Go to the line holding "Ziti & Meatball/Sausage: 50" in the data below and repeat it exactly, then each line after it up to and including the one holding "Custom Name Harold". Omit pictures.

DATASET CONTENT START

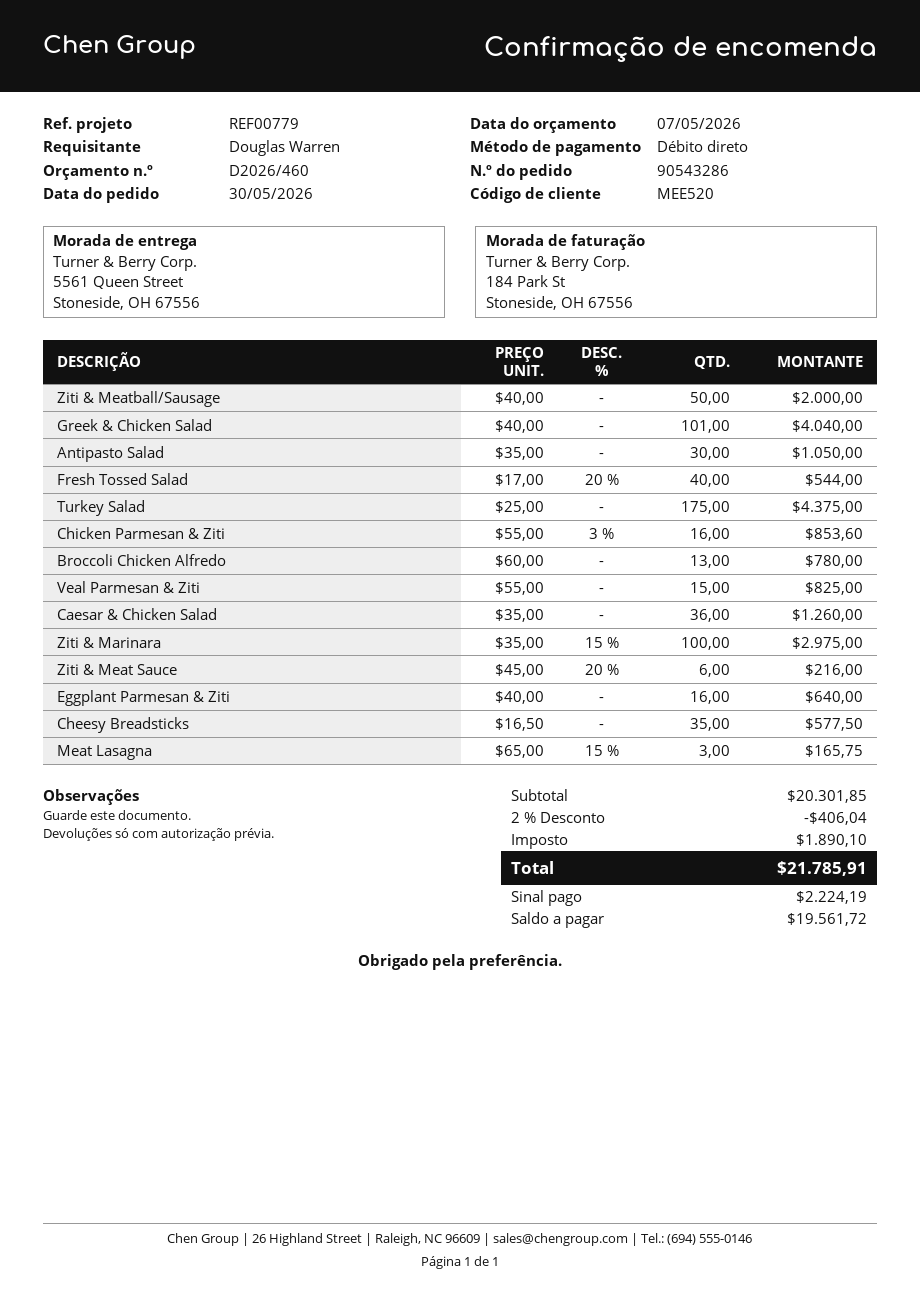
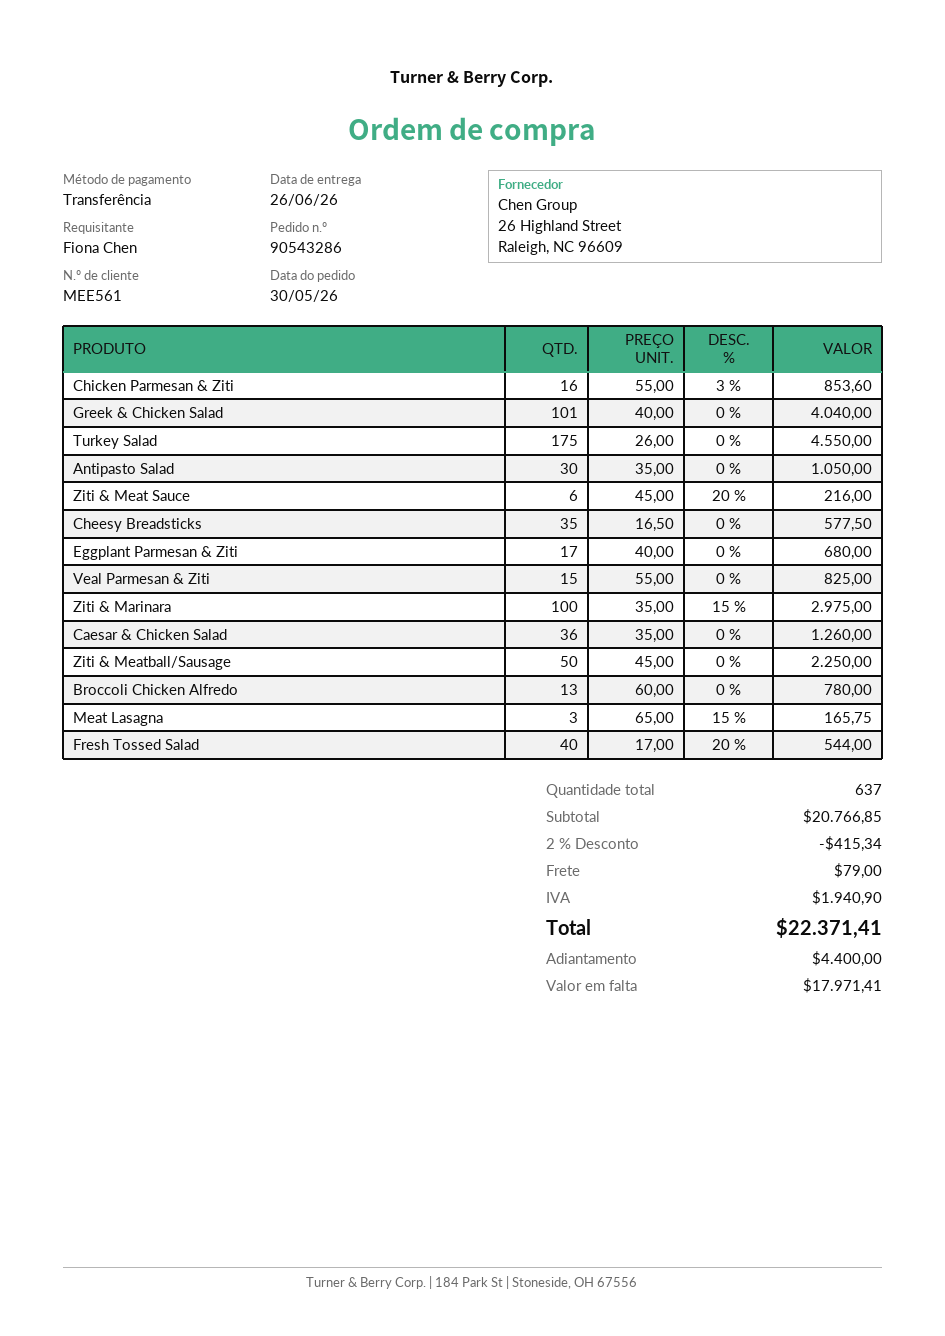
customer number: MEE520 -> MEE561
ordered by: Douglas Warren -> Fiona Chen
payment method: direct debit -> bank transfer
Ziti & Meatball/Sausage: 50 x 40.00 = 2000.00 -> 50 x 45.00 = 2250.00
Turkey Salad: 175 x 25.00 = 4375.00 -> 175 x 26.00 = 4550.00
Eggplant Parmesan & Ziti: 16 x 40.00 = 640.00 -> 17 x 40.00 = 680.00
subtotal: 20301.85 -> 20766.85
discount: 2% = 406.04 -> 2% = 415.34
shipping: none -> 79.00
tax: 1890.10 -> 1940.90
total: 21785.91 -> 22371.41
deposit: 2224.19 -> 4400.00
balance: 19561.72 -> 17971.41

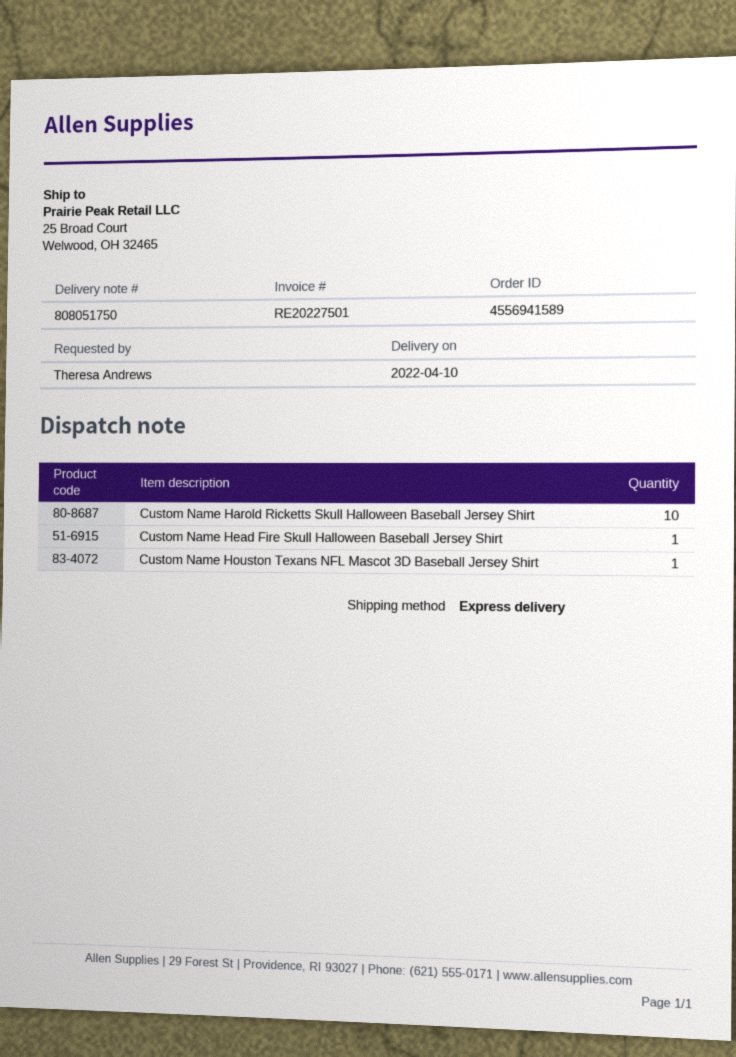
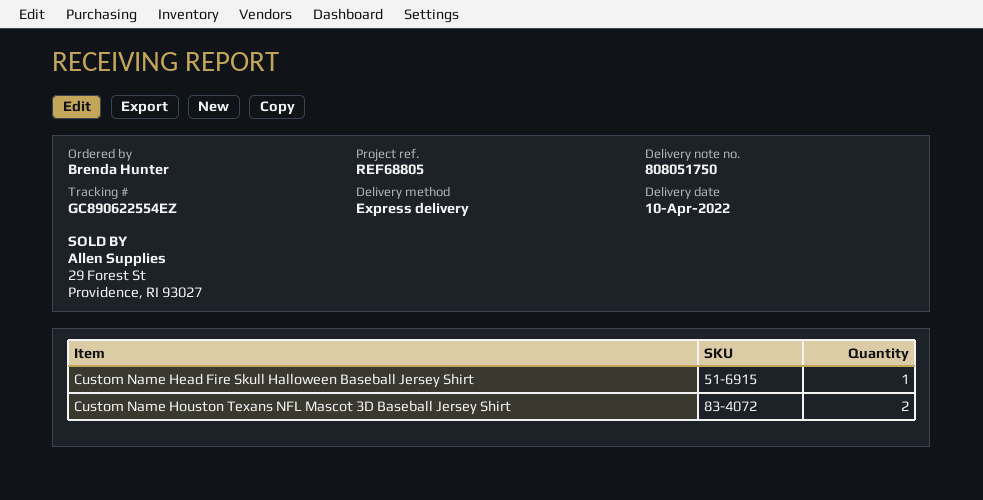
ordered by: Theresa Andrews -> Brenda Hunter
Custom Name Harold Ricketts Skull Halloween Baseball Jersey Shirt: 10 -> none
Custom Name Houston Texans NFL Mascot 3D Baseball Jersey Shirt: 1 -> 2

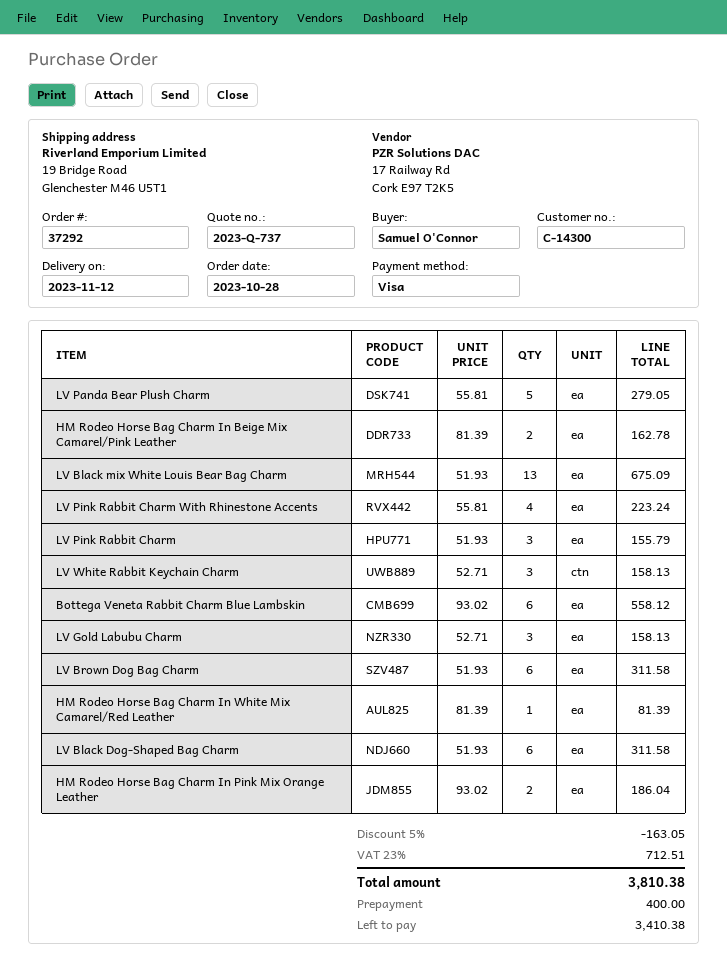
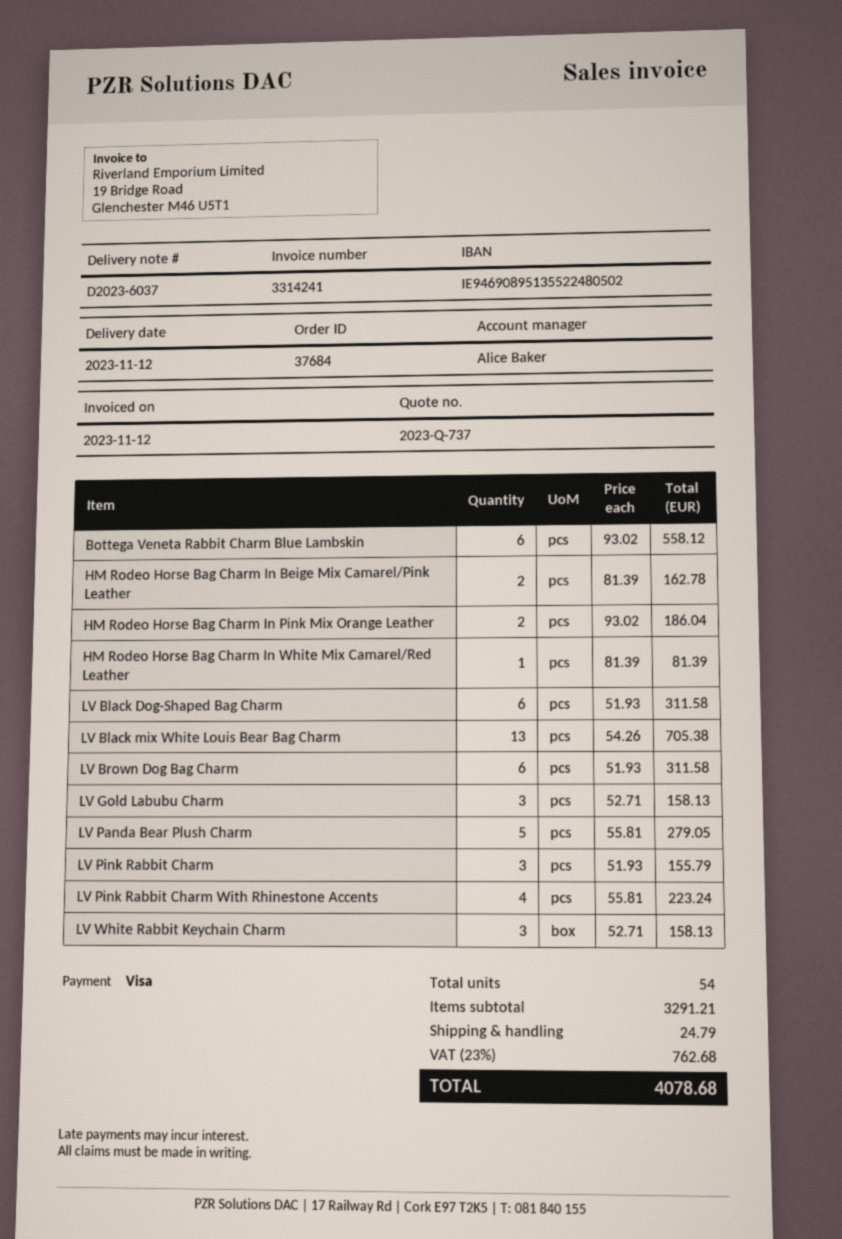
order number: 37292 -> 37684
LV Black mix White Louis Bear Bag Charm: 13 x 51.93 = 675.09 -> 13 x 54.26 = 705.38
discount: 5% = 163.05 -> none
shipping: none -> 24.79
tax: 23% = 712.51 -> 23% = 762.68
total: 3810.38 -> 4078.68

DATASET CONTENT END

> RESULT OF THIS EXERCISE
Ziti & Meatball/Sausage: 50 x 40.00 = 2000.00 -> 50 x 45.00 = 2250.00
Turkey Salad: 175 x 25.00 = 4375.00 -> 175 x 26.00 = 4550.00
Eggplant Parmesan & Ziti: 16 x 40.00 = 640.00 -> 17 x 40.00 = 680.00
subtotal: 20301.85 -> 20766.85
discount: 2% = 406.04 -> 2% = 415.34
shipping: none -> 79.00
tax: 1890.10 -> 1940.90
total: 21785.91 -> 22371.41
deposit: 2224.19 -> 4400.00
balance: 19561.72 -> 17971.41

ordered by: Theresa Andrews -> Brenda Hunter
Custom Name Harold Ricketts Skull Halloween Baseball Jersey Shirt: 10 -> none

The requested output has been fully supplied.